**WHAT THE EXERCISE ASKS:**
If an entry includes an image, drop the image and copy the rest verbatim.

**PROVIDED MATERIAL:**
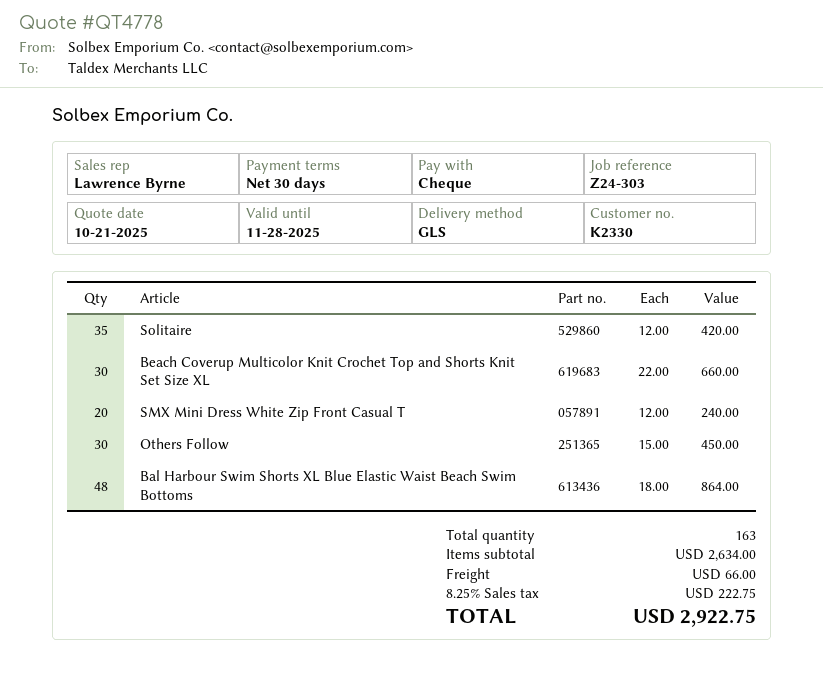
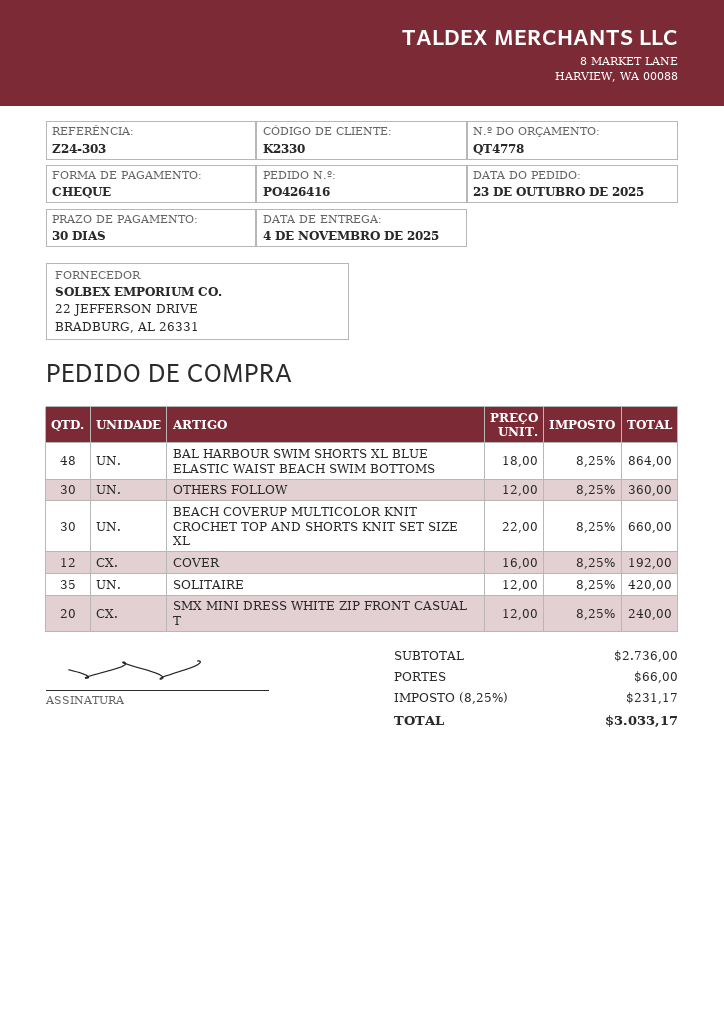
Others Follow: 30 x 15.00 = 450.00 -> 30 x 12.00 = 360.00
COVER: none -> 12 x 16.00 = 192.00
subtotal: 2634.00 -> 2736.00
tax: 8.25% = 222.75 -> 8.25% = 231.17
total: 2922.75 -> 3033.17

**FINISHED EXERCISE:**
Others Follow: 30 x 15.00 = 450.00 -> 30 x 12.00 = 360.00
COVER: none -> 12 x 16.00 = 192.00
subtotal: 2634.00 -> 2736.00
tax: 8.25% = 222.75 -> 8.25% = 231.17
total: 2922.75 -> 3033.17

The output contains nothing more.